Picture of the switch I am using:


This shop link shows more detailed information:
https://www.aliexpress.com/item/100...R-SWITCH-RED-SPST-20A-125VAC/32695675276.html

If I can get this figured out, I'll probably have more questions as I move through the project :D

Also, thanks for hosting this amazing resource - I've been reading through the ebooks and already learning a ton (especially the chapters on safety).
 

marcf

Joined Dec 29, 2014
299
Look here:
http://www.learningaboutelectronics.com/Articles/SPST-rocker-switch-wiring.php


The first lug is connected to power, the middle lug is connected to the load and the 3rd (presently unconnected) lug needs to be connected the return side of the power source.
(The Neutral (White) wire on a 120vac power source). NEVER connect any power to the Green wire ground) I assume that you are going to properly fuse the 'hot' 120 volt side, before feeding it to the power supply. I would also use a GFI as well.
 
Last edited:

Reloadron

Joined Jan 15, 2015
7,852
My guess is the informative portion of your link is in maybe Polish?

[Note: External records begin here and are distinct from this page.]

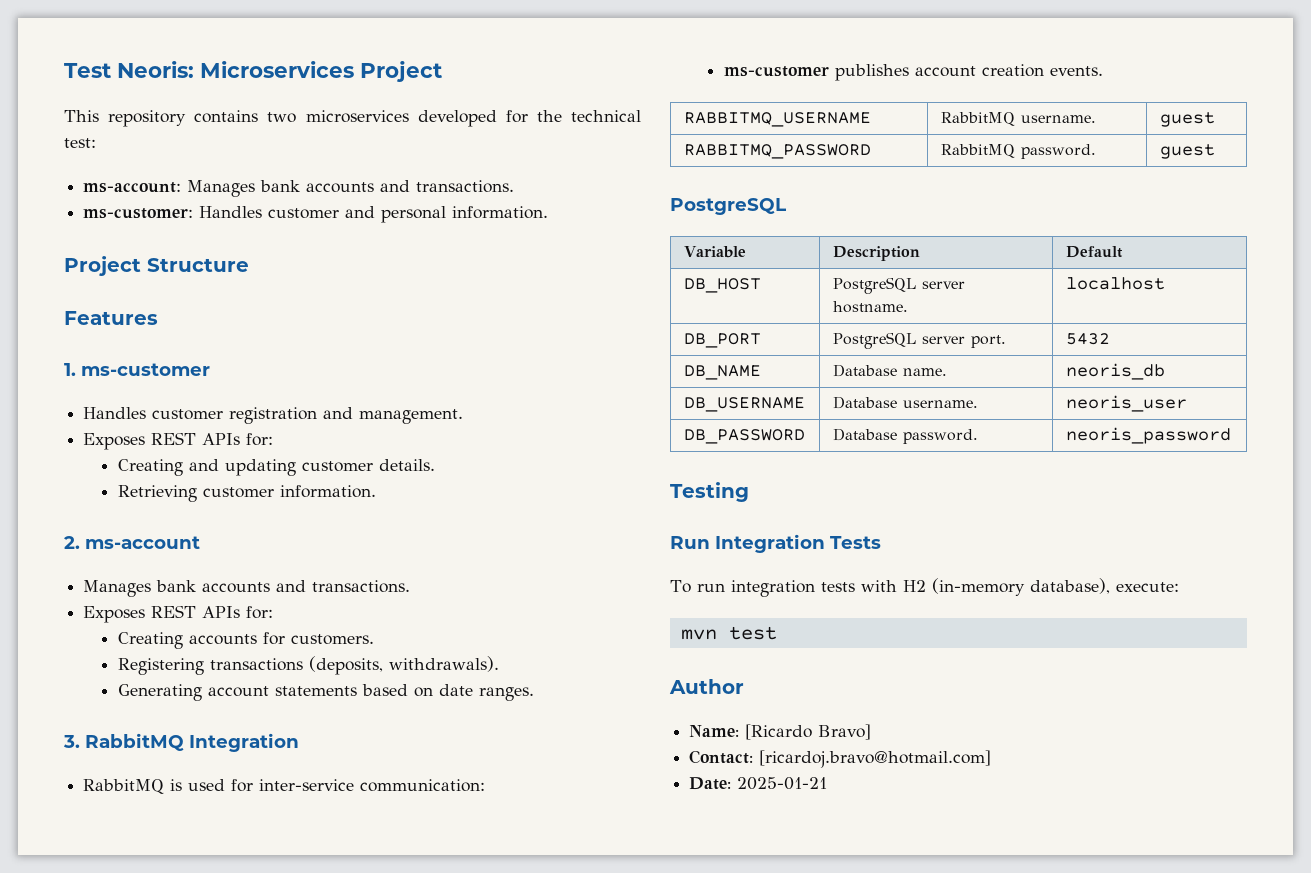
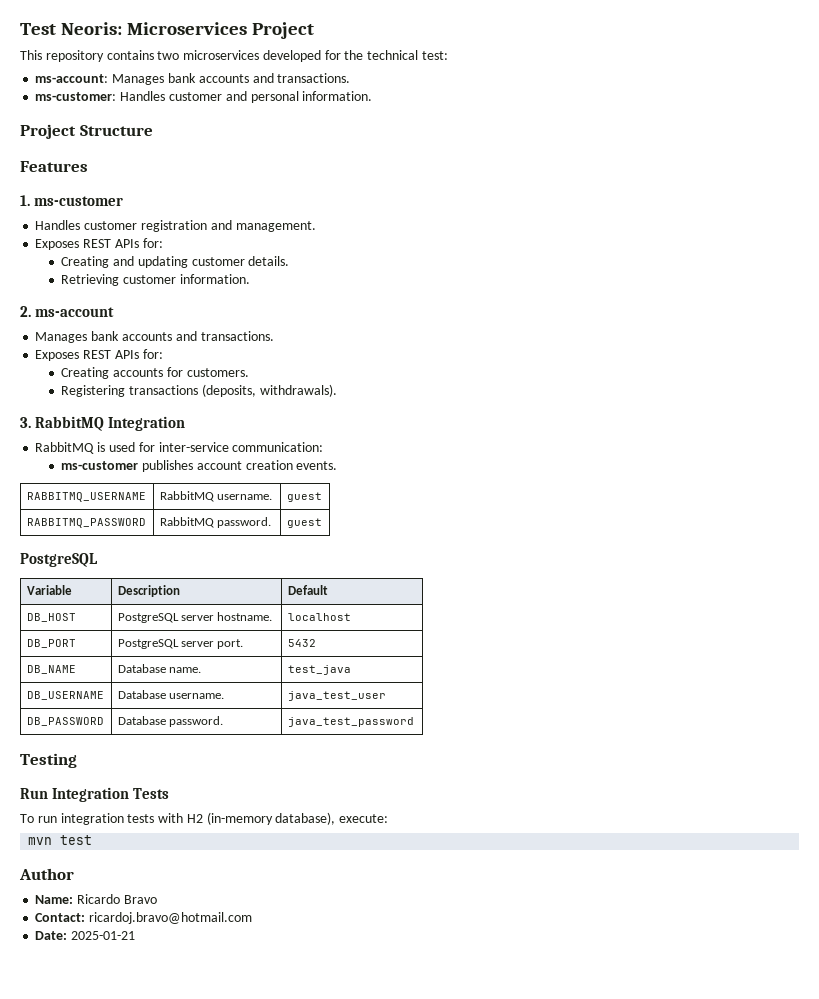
- Generating account statements based on date ranges.
- DB_NAME | Database name. | neoris_db
+ DB_NAME | Database name. | test_java
- DB_USERNAME | Database username. | neoris_user
+ DB_USERNAME | Database username. | java_test_user
- DB_PASSWORD | Database password. | neoris_password
+ DB_PASSWORD | Database password. | java_test_password
- Name: [Ricardo Bravo]
+ Name: Ricardo Bravo
- Contact: [ricardoj.bravo@hotmail.com]
+ Contact: ricardoj.bravo@hotmail.com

Your switch appears to be an illuminated switch and my guess is that illumination is provided possibly by a neon lamp with inline resistor and designed for 120 VAC use. So whil;d the switch will work fine as a simple On/Off switch it will not illuminate.

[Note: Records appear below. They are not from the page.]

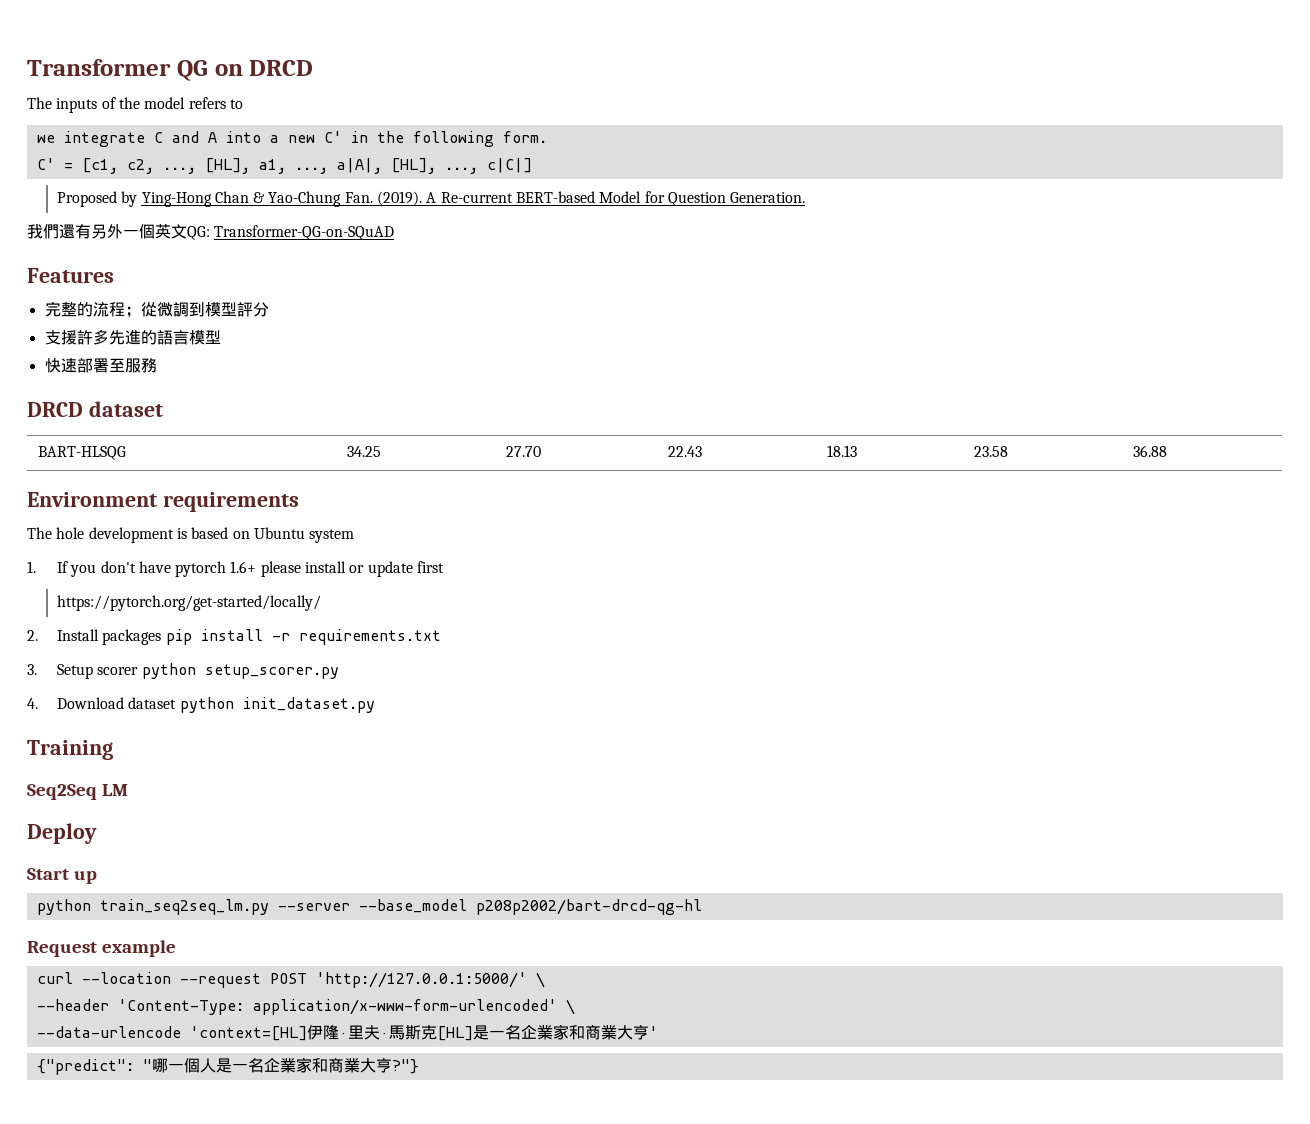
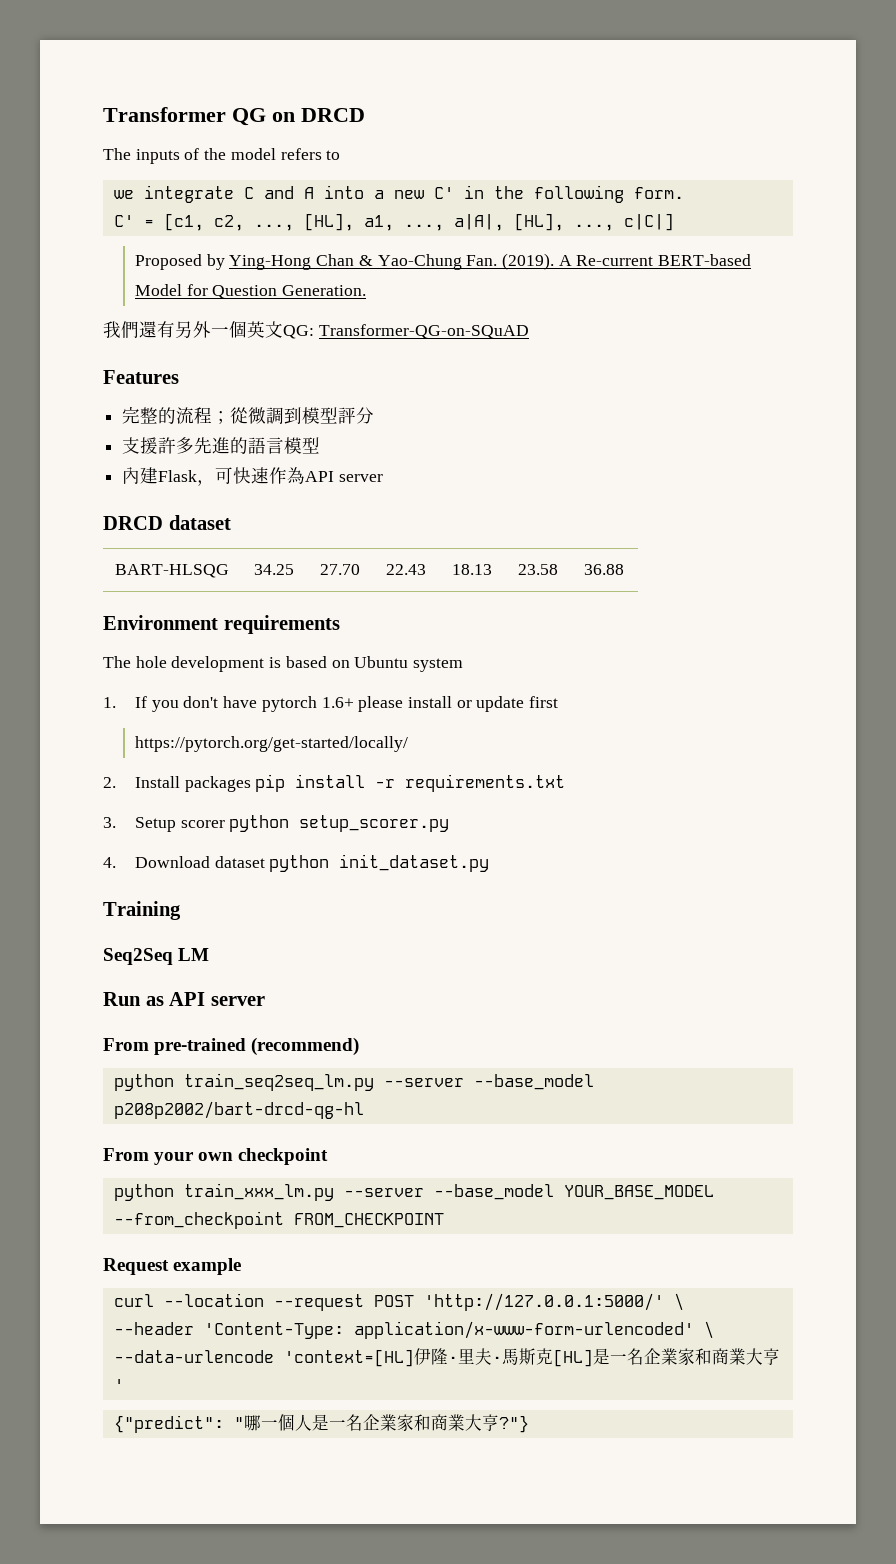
- 快速部署至服務
+ 內建Flask，可快速作為API server
- Deploy
- Start up
+ Run as API server
+ From pre-trained (recommend)
+ From your own checkpoint
+ python train_xxx_lm.py --server --base_model YOUR_BASE_MODEL --from_checkpoint FROM_CHECKPOINT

As to your PSU. The green wire on the either 20 or 24 pin ATX form factor main connector is the PS_ON line. This line is normally held at a logic high (5 volts) using the 5 Volt SB (StandBy) power from the PSU through a pull up resistor. This power is available anytime the PSU is powered. Placing the PS_ON line at a logic low starts the PSU. Should this be the case then all you need to do is use a SPST type switch, even a rocker switch like you have to switch the Green Wire (Pin 14) on a 20 pin connector and (Pin 16) on the 24 pin version to ground (any black wire on the connector. Unfortunately if the switch illumination is designed for 120 VAC you will not see any illumination.

Ron
 

Thread Starter

AtriumXP

Joined Aug 5, 2017
9
Look here:
http://www.learningaboutelectronics.com/Articles/SPST-rocker-switch-wiring.php


The first lug is connected to power, the middle lug is connected to the load and the 3rd (presently unconnected) lug needs to be connected the return side of the power source.
(The Neutral (White) wire on a 120vac power source). NEVER connect any power to the Green wire ground) I assume that you are going to properly fuse the 'hot' 120 volt side, before feeding it to the power supply. I would also use a GFI as well.
Thanks for the reply and article link!

I do have some questions, though. Some of what you mentioned is confusing to me as I have never worked on circuits before.

Does the above article take into account my application (however my PSU circuit is designed)?
The reason I'm asking is mainly that I learned the wiring scenario I used from a YouTube video, and it works (except for the unlit bulb on the rocker).

For reference:
"How to Add a Toggle Switch to a Power Supply"

Also, I don't understand what you mean about a return to the PSU. Do you know which wire color that would be? This particular switch will not be powering anything by itself - it only operates whether the PSU is in an on or off state. If I have a return, wouldn't it be PSU -> switch ->PSU? Why would I need a fuse between the switch and the PSU? I'd think that is more for when I actually apply components to the 12v rail (when I run lights from it, much later on).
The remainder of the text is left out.